Я смотрел то на карту, то на устав, и в голове медленно складывался план.
Мой взгляд зацепился за длинную, зубчатую гряду Уральских гор. Вот оно. Сердце русской промышленности. Вотчина Демидова, который уже отвесил мне оплеуху, перекупив мастеров и попытавшись завалить мой устав. Он был моим главным внутренним врагом. Умным, хватким, безжалостным. Бодаться с ним на его территории, переманивая людей или сбивая цены, — глупо и долго. Он там царь и бог.
Но у меня был козырь, которого не было у него. У меня была технология.
Я подошел к сейфу, открыл его и достал два своих главных сокровища. Первый —слиток стали. Символ новой эры. Второй — чертеж паровой машины, доведенный до ума гением Нартова. Я положил их на карту, прямо поверх Урала.
Решение было дерзким, наглым, но единственно верным. Зачем воевать с Демидовым, если можно сделать его партнером? Зачем строить с нуля свою империю на Урале, если можно подмять под себя уже существующую?
Демидов был силен, но его сила была и его ахиллесовой пятой. Вся его мощь держалась на технологиях прошлого века: на древесном угле, на воде, на примитивных мехах. Он выжимал из них всё, но уже уперся в потолок. А я мог дать ему домкрат, который поднимет его выше этого потолка. Я мог предложить ему будущее.
Мои новые полномочия, выданные царем, развязывали мне руки. Я взял чистый лист бумаги, макнул перо в чернильницу.
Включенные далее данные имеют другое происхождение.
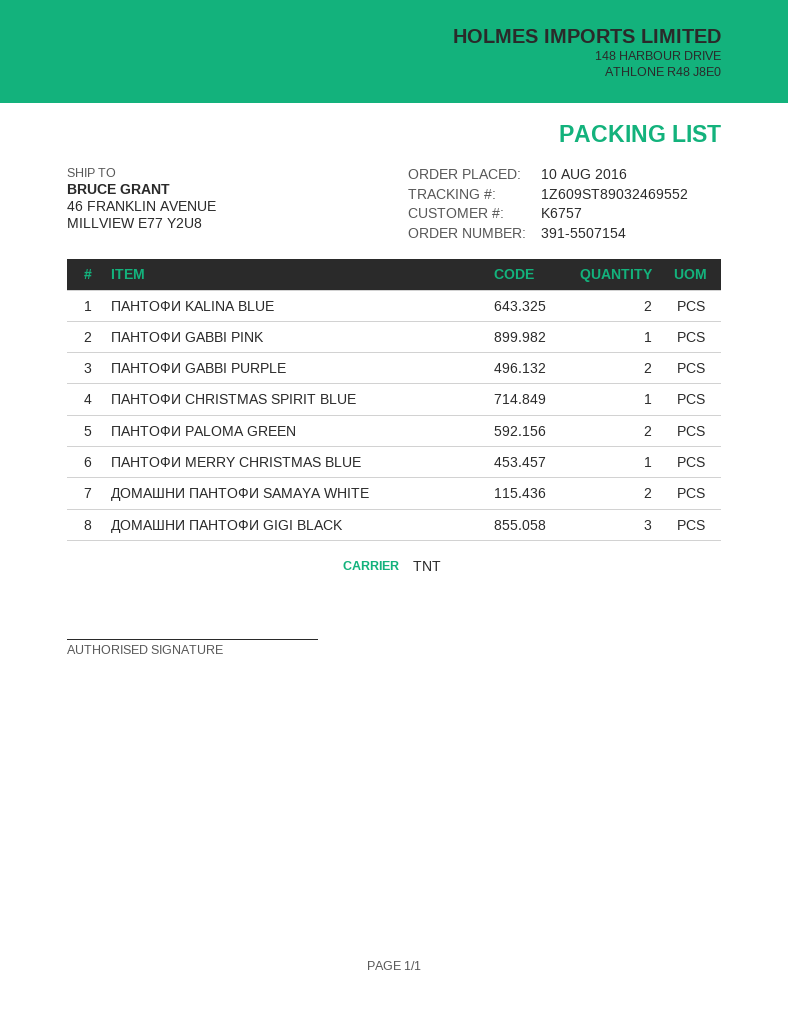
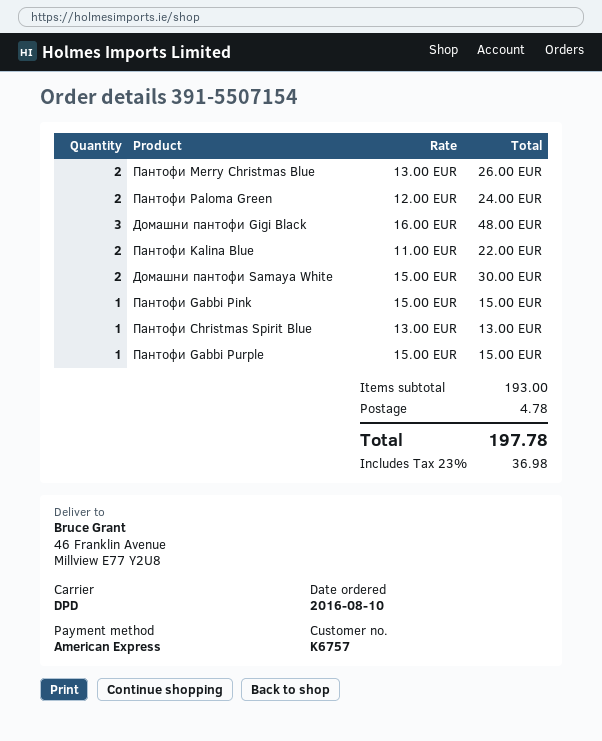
shipping method: TNT -> DPD
ПАНТОФИ GABBI PURPLE: 2 -> 1
ПАНТОФИ MERRY CHRISTMAS BLUE: 1 -> 2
'Уважаемому Никите Демидовичу, — выводил я ровные строки. — Наслышан о ваших великих трудах на благо Отечества и о непревзойденном качестве уральского железа. Компания наша, по воле Государя созданная, также о мощи России радеет. Однако, как известно, в одиночку великих дел не свершить, а грызня между своими лишь на руку врагам нашим внешним.
Посему, имея на то высочайшее дозволение, предлагаю вам, отбросив былые обиды, встретиться и обсудить дела первостепенной важности. У меня есть идеи, касающиеся будущего всей российской металлургии, которые, смею вас заверить, будут выгодны и вашей казне, и нашей. Речь пойдет о технологиях, способных в разы поднять выплавку металла и уронить его цену, о силе пара, что придет на смену воде, и о новом, невиданном доселе топливе.
Предлагаю встречу на нейтральной территории, чтобы без лишних ушей, в спокойной обстановке, мы могли бы потолковать, как нам, двум главным промышленникам России, не бодаться, а работать вместе, к вящей славе Государя и процветанию государства.
С почтением,
Генеральный директор «Русской Промышленной Компании»,
Барон Петр Смирнов'.
Я перечитал письмо. Каждое слово на своем месте. Никаких угроз, никакого подхалимажа. Разговор на равных.
Это было предложение, от которого такой тертый калач, как Демидов, не сможет отказаться. Уж что-что, а выгоду он чуял за версту.
Я запечатал письмо и отдал его гонцу.
Я думаю, он клюнет. Просто из чистого любопытства и здорового коммерческого интереса. Он захочет посмотреть в глаза наглецу, который посмел бросить ему перчатку. Он захочет прощупать меня, выведать мои секреты.